The executive order that then-governor Benigno R. Fitial signed excuses the Commonwealth Utilities Corp. from complying with CUC’s procurement regulations and this only means that the power purchase agreement the former governor entered with the Saipan Development LLC was valid, according to SDLLC counsel William Fitzgerald.
In SDLLC’s opposition to CUC’s motion to dismiss SDLLC’s lawsuit, Fitzgerald pointed out that CUC’s argument is incorrect that the PPA does not comply with the procurement regulations, which invalidates the PPA.
He said Executive Order 2012-07 excuses CUC from complying with procurement rules because the utilities agency acted through then-governor Fitial—the acting CUC executive director and board of directors—who is vested with authority to engage in sole source and emergency procurement.
"CUC’s argument also fails, because, to the extent the regulations are still operative under Executive Order 2012-07, the CUC regulations clearly authorize sole source and emergency procurement," Fitzgerald said.
SDLLC, the Delaware-based contractor of the controversial $190.8 million PPA it signed with Fitial, filed a lawsuit in federal court against CUC over the voided PPA.

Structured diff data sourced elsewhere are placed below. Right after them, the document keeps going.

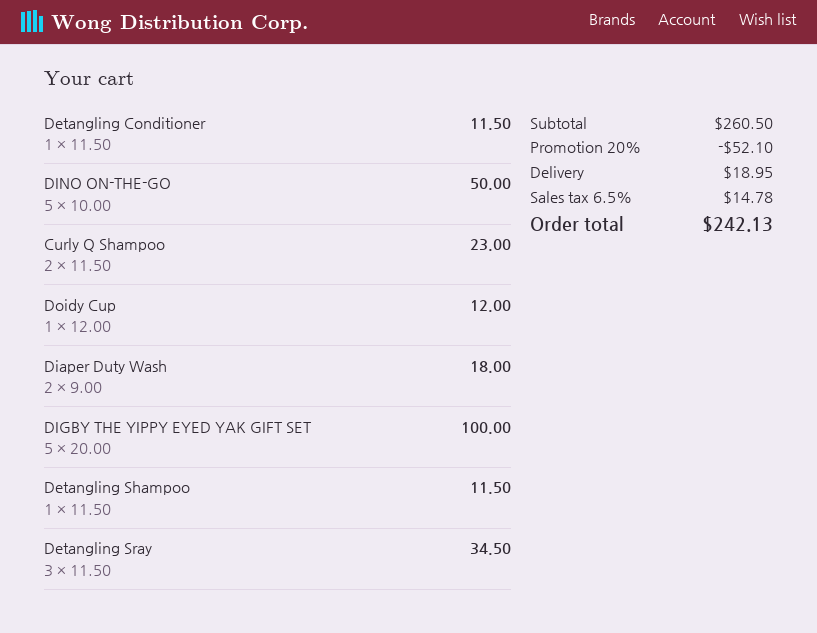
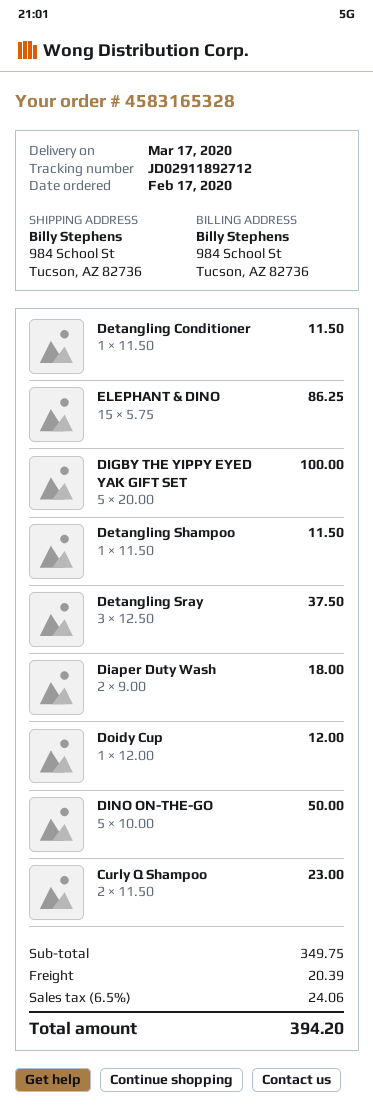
Detangling Sray: 3 x 11.50 = 34.50 -> 3 x 12.50 = 37.50
ELEPHANT & DINO: none -> 15 x 5.75 = 86.25
subtotal: 260.50 -> 349.75
discount: 20% = 52.10 -> none
shipping: 18.95 -> 20.39
tax: 6.5% = 14.78 -> 6.5% = 24.06
total: 242.13 -> 394.20

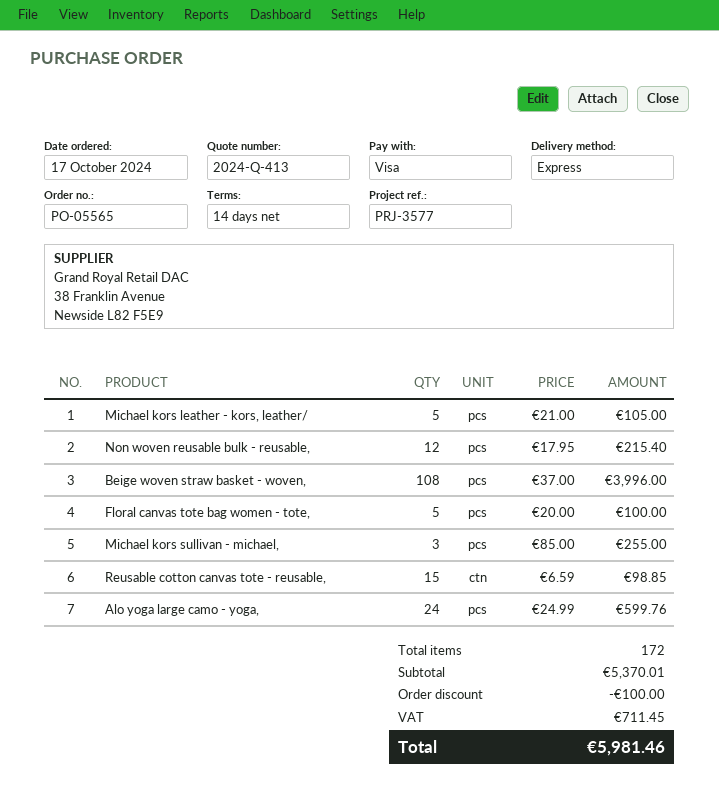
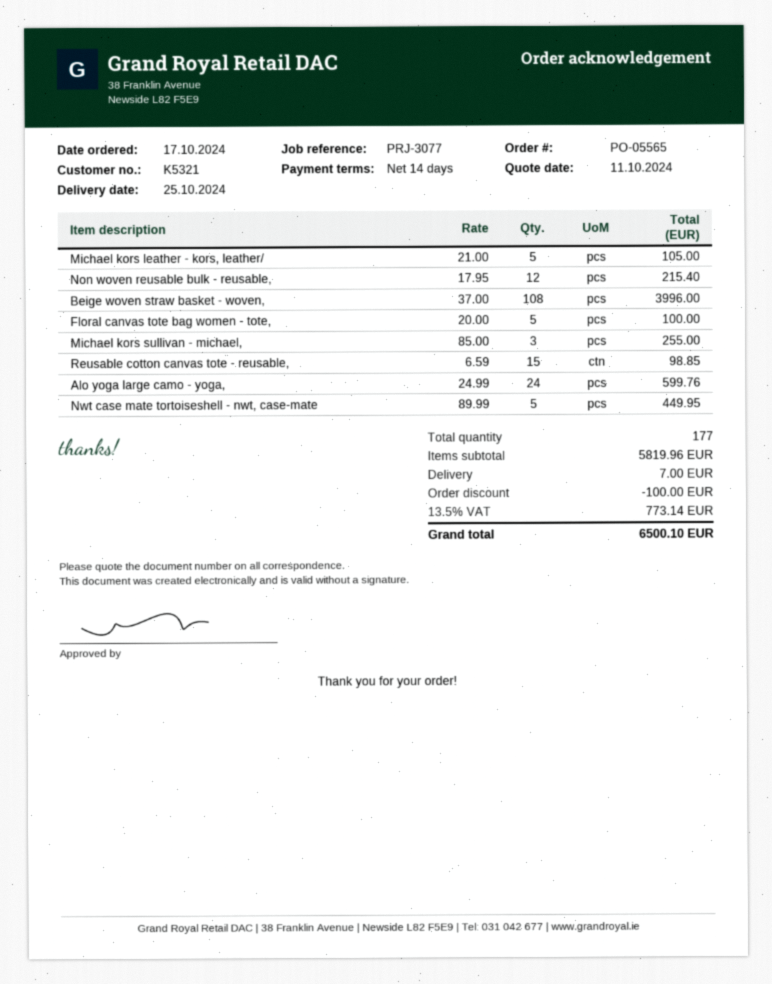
reference: PRJ-3577 -> PRJ-3077
Nwt case mate tortoiseshell - nwt, case-mate: none -> 5 x 89.99 = 449.95
total quantity: 172 -> 177
subtotal: 5370.01 -> 5819.96
shipping: none -> 7.00
tax: 711.45 -> 773.14
total: 5981.46 -> 6500.10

SDLLC asked the U.S. District Court for the NMI to award the company damages for its reliance on the CUC promise, and the amount incurred while evaluating, negotiating, and preparing to perform under the PPA to build a power plant.
CUC had asked for the suit’s dismissal. CUC legal counsel Deborah Fisher argued that even if Fitial signed the PPA and other contracts with SDLLC as then governor, he was still required to adhere to CNMI procurement rules.
Even if Fitial signed not on behalf of the utility but as the executive under the executive order, he did not have the power to ignore CNMI procurement laws, Fisher added.
In SDLLC’s opposition to the motion, Fitzgerald asserted that Fitial assumed the powers of the CUC’s executive director and board of directors, giving him the authority to enter into the PPA and related documents.
Fitzgerald said any requirements for a written approval of the PPA by the CUC’s executive director or board of directors were satisfied by the various writings by Fitial and between the parties to the PPA.
"Further, contrary to the CUC’s statements, the validity of the Power Plant Development Agreement does not affect the validity of the PPA because it is a separate agreement," he said.
Fitzgerald also argued that SDLLC is entitled to have its day in federal court, pursuant to Diversity of Citizenship, as well as a forum selection clause through which the parties agreed to have any dispute resolved in the District Court.
"CUC is desperate to deny SDLLC the District Court forum, desperate to keep SDLLC in the local court, and desperate to subject SDLLC to the prejudices that diversity jurisdiction is designed to protect out-of-state litigants from," he added.
The alleged secretive signing of the no-bid, 25-year PPA was one of the issues that led to the filing of impeachment charges against Fitial, who subsequently resigned as governor.
Fitial and then-attorney general Edward Buckingham signed the PPA on Aug. 3, 2012.
In a letter dated Jan. 4, 2013, sent to SDLLC, Attorney General Joey P. San Nicolas claimed that his predecessor, Buckingham, erred in indicating the PPA and related agreements were sufficient as to form and legal capacity. San Nicolas said the PPA and related agreements were void from the beginning.